:: What the task requires ::
In the answer, each entry below appears exactly as given, and no picture appears at all.

:: Records to use ::
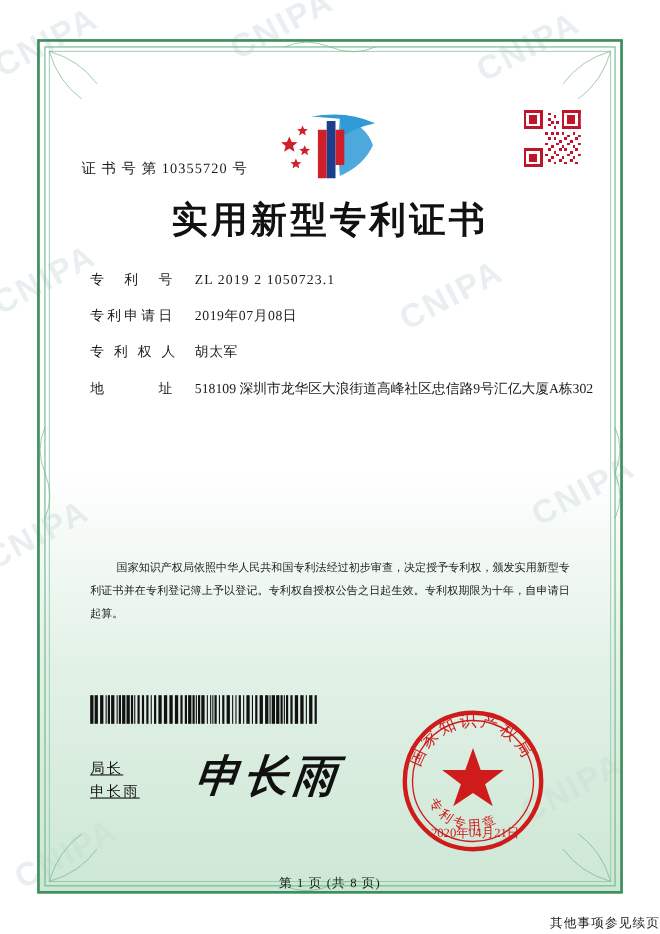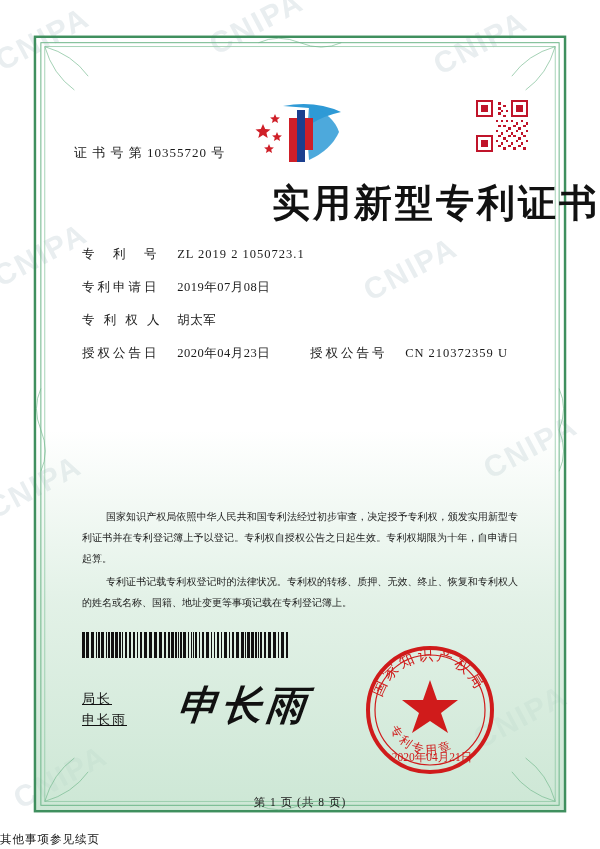--- a/index.html
+++ b/index.html
@@ -90,22 +90,22 @@
   .qr {
     position: absolute;
     right: 72px; top: 100px;
     width: 52px; height: 52px;
   }
 
   .title {
     position: absolute;
     left: 0; top: 178px;
     width: 600px;
-    text-align: right;
-    font-size: 38px;
+    text-align: center;
+    font-size: 33px;
     font-weight: bold;
     letter-spacing: 3px;
     color: #111111;
     font-family: "DejaVu Serif", serif;
   }
 
   .fields {
     position: absolute;
     left: 82px; top: 246px;
     width: 440px;
@@ -224,21 +224,21 @@
     text-align: center;
     font-size: 11.5px;
     color: #1b1b1b;
     letter-spacing: 1px;
   }
 
   .footer-note {
     position: absolute;
     left: 0; top: 832px;
     width: 600px;
-    text-align: left;
+    text-align: right;
     font-size: 11.5px;
     color: #1b1b1b;
     letter-spacing: 1px;
   }
 </style>
 </head>
 <body>
 
 <div class="page">
 
@@ -363,33 +363,28 @@
         <span class="field-value mono">ZL 2019 2 1050723.1</span>
       </div>
       <div class="field-row">
         <span class="field-label">专利申请日</span>
         <span class="field-value">2019年07月08日</span>
       </div>
       <div class="field-row">
         <span class="field-label">专 利 权 人</span>
         <span class="field-value">胡太军</span>
       </div>
-      <div class="pub-row">
-        <span class="field-label">授权公告日</span>
-        <span class="field-value">2020年04月23日</span>
-        <span class="pub-right">
-          <span class="field-label">授权公告号</span>
-          <span class="field-value mono">CN 210372359 U</span>
-        </span>
+      <div class="field-row">
+        <span class="field-label">地　　　址</span>
+        <span class="addr-value">518109 深圳市龙华区大浪街道高峰社区忠信路9号汇亿大厦A栋302</span>
       </div>
     </div>
 
     <div class="body-text">
       <p>国家知识产权局依照中华人民共和国专利法经过初步审查，决定授予专利权，颁发实用新型专利证书并在专利登记簿上予以登记。专利权自授权公告之日起生效。专利权期限为十年，自申请日起算。</p>
-      <p>专利证书记载专利权登记时的法律状况。专利权的转移、质押、无效、终止、恢复和专利权人的姓名或名称、国籍、地址变更等事项记载在专利登记簿上。</p>
     </div>
 
     <div class="barcode"><span style="width:3px;margin-right:1px"></span><span style="width:3px;margin-right:2px"></span><span style="width:3px;margin-right:2px"></span><span style="width:1px;margin-right:1px"></span><span style="width:2px;margin-right:1px"></span><span style="width:3px;margin-right:2px"></span><span style="width:1px;margin-right:1px"></span><span style="width:2px;margin-right:1px"></span><span style="width:3px;margin-right:1px"></span><span style="width:3px;margin-right:1px"></span><span style="width:2px;margin-right:1px"></span><span style="width:1px;margin-right:2px"></span><span style="width:2px;margin-right:2px"></span><span style="width:2px;margin-right:2px"></span><span style="width:2px;margin-right:2px"></span><span style="width:1px;margin-right:2px"></span><span style="width:2px;margin-right:2px"></span><span style="width:3px;margin-right:2px"></span><span style="width:3px;margin-right:2px"></span><span style="width:3px;margin-right:2px"></span><span style="width:3px;margin-right:2px"></span><span style="width:2px;margin-right:2px"></span><span style="width:2px;margin-right:1px"></span><span style="width:3px;margin-right:1px"></span><span style="width:2px;margin-right:1px"></span><span style="width:1px;margin-right:1px"></span><span style="width:2px;margin-right:1px"></span><span style="width:3px;margin-right:2px"></span><span style="width:1px;margin-right:2px"></span><span style="width:1px;margin-right:1px"></span><span style="width:1px;margin-right:1px"></span><span style="width:2px;margin-right:2px"></span><span style="width:1px;margin-right:2px"></span><span style="width:2px;margin-right:2px"></span><span style="width:3px;margin-right:2px"></span><span style="width:1px;margin-right:2px"></span><span style="width:1px;margin-right:2px"></span><span style="width:2px;margin-right:2px"></span><span style="width:1px;margin-right:2px"></span><span style="width:3px;margin-right:2px"></span><span style="width:1px;margin-right:2px"></span><span style="width:2px;margin-right:2px"></span><span style="width:3px;margin-right:2px"></span><span style="width:3px;margin-right:1px"></span><span style="width:1px;margin-right:1px"></span><span style="width:3px;margin-right:1px"></span><span style="width:3px;margin-right:1px"></span><span style="width:2px;margin-right:1px"></span><span style="width:1px;margin-right:1px"></span><span style="width:2px;margin-right:2px"></span><span style="width:2px;margin-right:2px"></span><span style="width:3px;margin-right:2px"></span><span style="width:3px;margin-right:2px"></span><span style="width:1px;margin-right:2px"></span><span style="width:3px;margin-right:2px"></span><span style="width:2px;margin-right:2px"></span></div>
 
     <div class="sig-block">
       <div>局长</div>
       <div>申长雨</div>
     </div>
 
     <div class="handwriting">申长雨</div>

:: Task answer ::
--- a/index.html
+++ b/index.html
@@ -90,22 +90,22 @@
   .qr {
     position: absolute;
     right: 72px; top: 100px;
     width: 52px; height: 52px;
   }
 
   .title {
     position: absolute;
     left: 0; top: 178px;
     width: 600px;
-    text-align: right;
-    font-size: 38px;
+    text-align: center;
+    font-size: 33px;
     font-weight: bold;
     letter-spacing: 3px;
     color: #111111;
     font-family: "DejaVu Serif", serif;
   }
 
   .fields {
     position: absolute;
     left: 82px; top: 246px;
     width: 440px;
@@ -224,21 +224,21 @@
     text-align: center;
     font-size: 11.5px;
     color: #1b1b1b;
     letter-spacing: 1px;
   }
 
   .footer-note {
     position: absolute;
     left: 0; top: 832px;
     width: 600px;
-    text-align: left;
+    text-align: right;
     font-size: 11.5px;
     color: #1b1b1b;
     letter-spacing: 1px;
   }
 </style>
 </head>
 <body>
 
 <div class="page">
 
@@ -363,33 +363,28 @@
         <span class="field-value mono">ZL 2019 2 1050723.1</span>
       </div>
       <div class="field-row">
         <span class="field-label">专利申请日</span>
         <span class="field-value">2019年07月08日</span>
       </div>
       <div class="field-row">
         <span class="field-label">专 利 权 人</span>
         <span class="field-value">胡太军</span>
       </div>
-      <div class="pub-row">
-        <span class="field-label">授权公告日</span>
-        <span class="field-value">2020年04月23日</span>
-        <span class="pub-right">
-          <span class="field-label">授权公告号</span>
-          <span class="field-value mono">CN 210372359 U</span>
-        </span>
+      <div class="field-row">
+        <span class="field-label">地　　　址</span>
+        <span class="addr-value">518109 深圳市龙华区大浪街道高峰社区忠信路9号汇亿大厦A栋302</span>
       </div>
     </div>
 
     <div class="body-text">
       <p>国家知识产权局依照中华人民共和国专利法经过初步审查，决定授予专利权，颁发实用新型专利证书并在专利登记簿上予以登记。专利权自授权公告之日起生效。专利权期限为十年，自申请日起算。</p>
-      <p>专利证书记载专利权登记时的法律状况。专利权的转移、质押、无效、终止、恢复和专利权人的姓名或名称、国籍、地址变更等事项记载在专利登记簿上。</p>
     </div>
 
     <div class="barcode"><span style="width:3px;margin-right:1px"></span><span style="width:3px;margin-right:2px"></span><span style="width:3px;margin-right:2px"></span><span style="width:1px;margin-right:1px"></span><span style="width:2px;margin-right:1px"></span><span style="width:3px;margin-right:2px"></span><span style="width:1px;margin-right:1px"></span><span style="width:2px;margin-right:1px"></span><span style="width:3px;margin-right:1px"></span><span style="width:3px;margin-right:1px"></span><span style="width:2px;margin-right:1px"></span><span style="width:1px;margin-right:2px"></span><span style="width:2px;margin-right:2px"></span><span style="width:2px;margin-right:2px"></span><span style="width:2px;margin-right:2px"></span><span style="width:1px;margin-right:2px"></span><span style="width:2px;margin-right:2px"></span><span style="width:3px;margin-right:2px"></span><span style="width:3px;margin-right:2px"></span><span style="width:3px;margin-right:2px"></span><span style="width:3px;margin-right:2px"></span><span style="width:2px;margin-right:2px"></span><span style="width:2px;margin-right:1px"></span><span style="width:3px;margin-right:1px"></span><span style="width:2px;margin-right:1px"></span><span style="width:1px;margin-right:1px"></span><span style="width:2px;margin-right:1px"></span><span style="width:3px;margin-right:2px"></span><span style="width:1px;margin-right:2px"></span><span style="width:1px;margin-right:1px"></span><span style="width:1px;margin-right:1px"></span><span style="width:2px;margin-right:2px"></span><span style="width:1px;margin-right:2px"></span><span style="width:2px;margin-right:2px"></span><span style="width:3px;margin-right:2px"></span><span style="width:1px;margin-right:2px"></span><span style="width:1px;margin-right:2px"></span><span style="width:2px;margin-right:2px"></span><span style="width:1px;margin-right:2px"></span><span style="width:3px;margin-right:2px"></span><span style="width:1px;margin-right:2px"></span><span style="width:2px;margin-right:2px"></span><span style="width:3px;margin-right:2px"></span><span style="width:3px;margin-right:1px"></span><span style="width:1px;margin-right:1px"></span><span style="width:3px;margin-right:1px"></span><span style="width:3px;margin-right:1px"></span><span style="width:2px;margin-right:1px"></span><span style="width:1px;margin-right:1px"></span><span style="width:2px;margin-right:2px"></span><span style="width:2px;margin-right:2px"></span><span style="width:3px;margin-right:2px"></span><span style="width:3px;margin-right:2px"></span><span style="width:1px;margin-right:2px"></span><span style="width:3px;margin-right:2px"></span><span style="width:2px;margin-right:2px"></span></div>
 
     <div class="sig-block">
       <div>局长</div>
       <div>申长雨</div>
     </div>
 
     <div class="handwriting">申长雨</div>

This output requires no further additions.